The task: Every line below from the one with "html: none ->" through the one with "margin-top: none ->" should be retyped exactly, both ends included; no other lines and no pictures.
[Given data Boundary: Start]
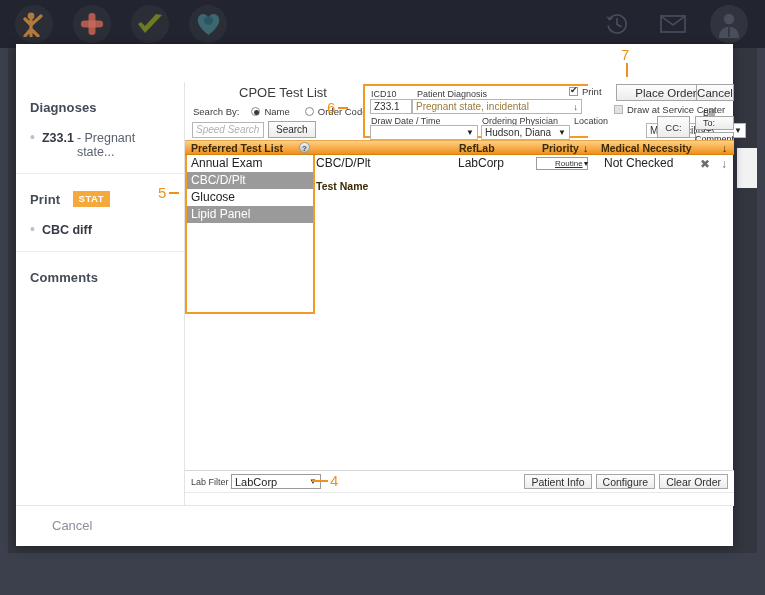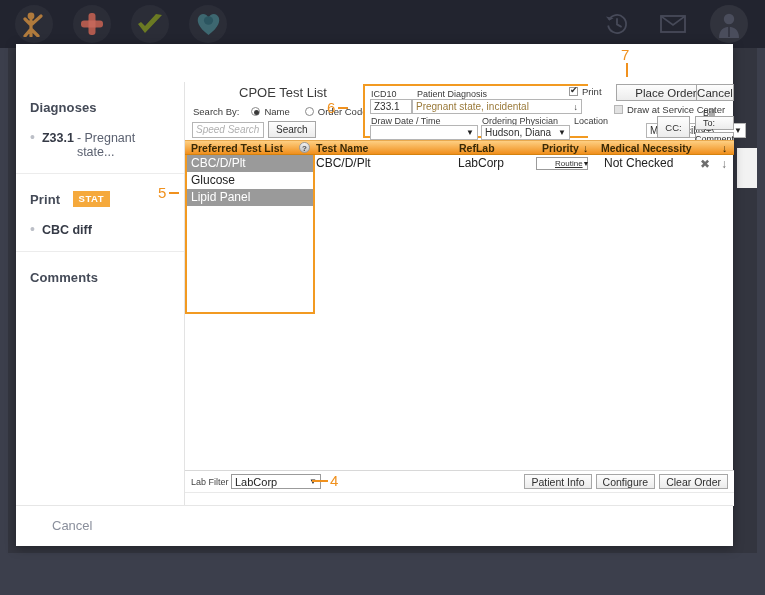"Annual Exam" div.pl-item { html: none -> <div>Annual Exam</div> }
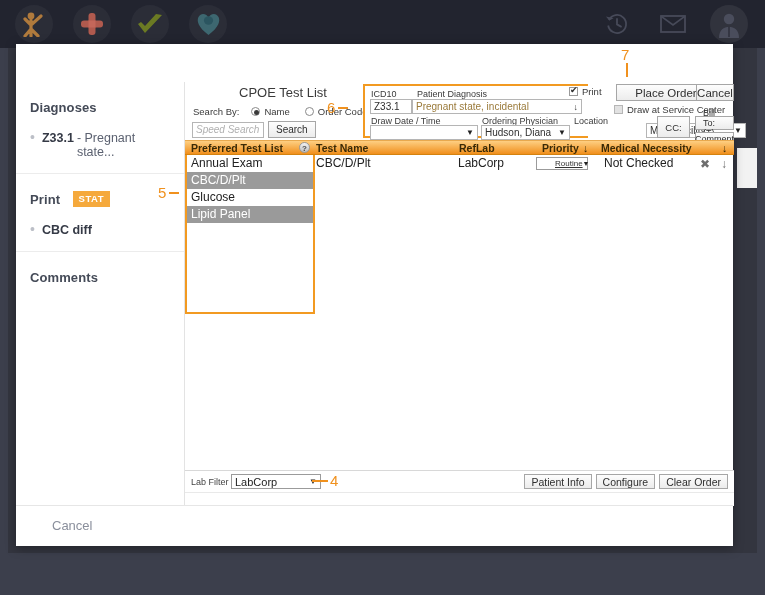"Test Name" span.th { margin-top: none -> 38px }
[Given data Boundary: End]
[Given data Boundary: Start]
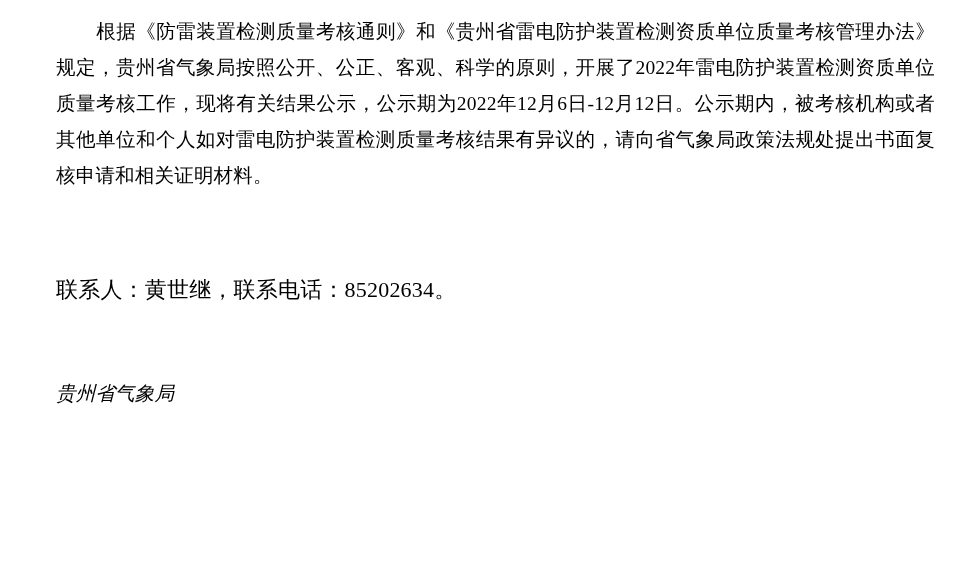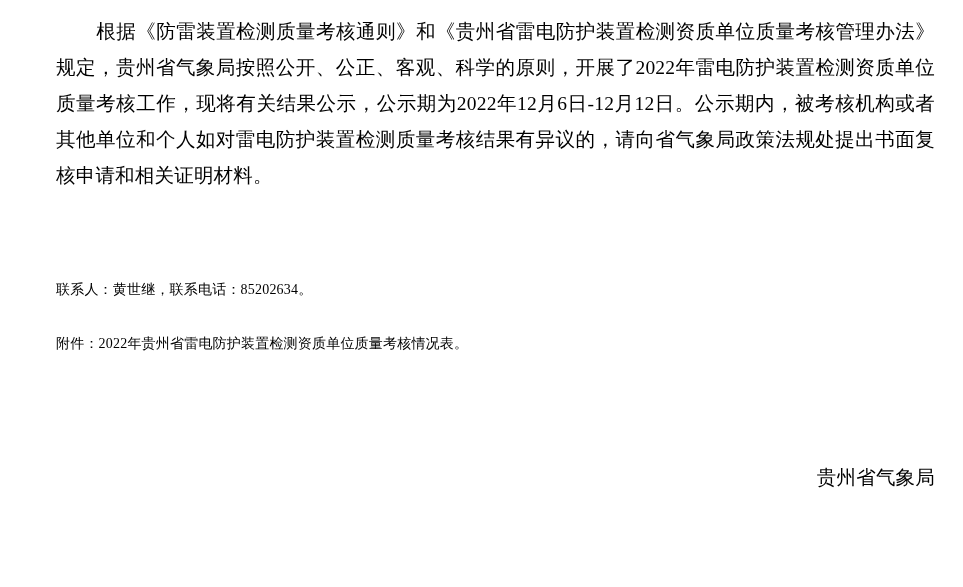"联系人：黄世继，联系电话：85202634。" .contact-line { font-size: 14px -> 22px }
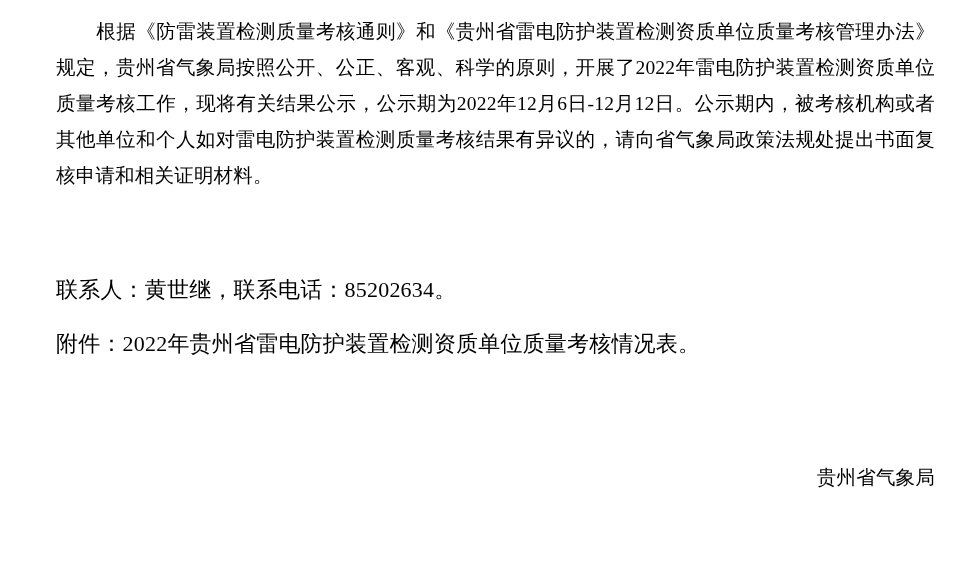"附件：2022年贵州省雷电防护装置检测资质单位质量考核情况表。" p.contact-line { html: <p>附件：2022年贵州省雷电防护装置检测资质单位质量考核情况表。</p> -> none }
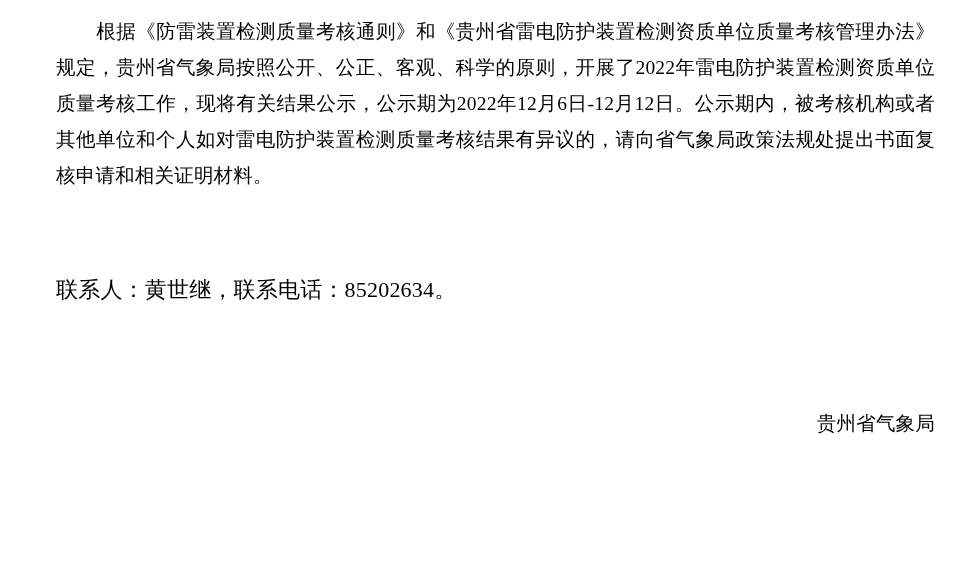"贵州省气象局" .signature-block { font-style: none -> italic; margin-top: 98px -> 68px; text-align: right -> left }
[Given data Boundary: End]
Response to the task:
"Annual Exam" div.pl-item { html: none -> <div>Annual Exam</div> }
"Test Name" span.th { margin-top: none -> 38px }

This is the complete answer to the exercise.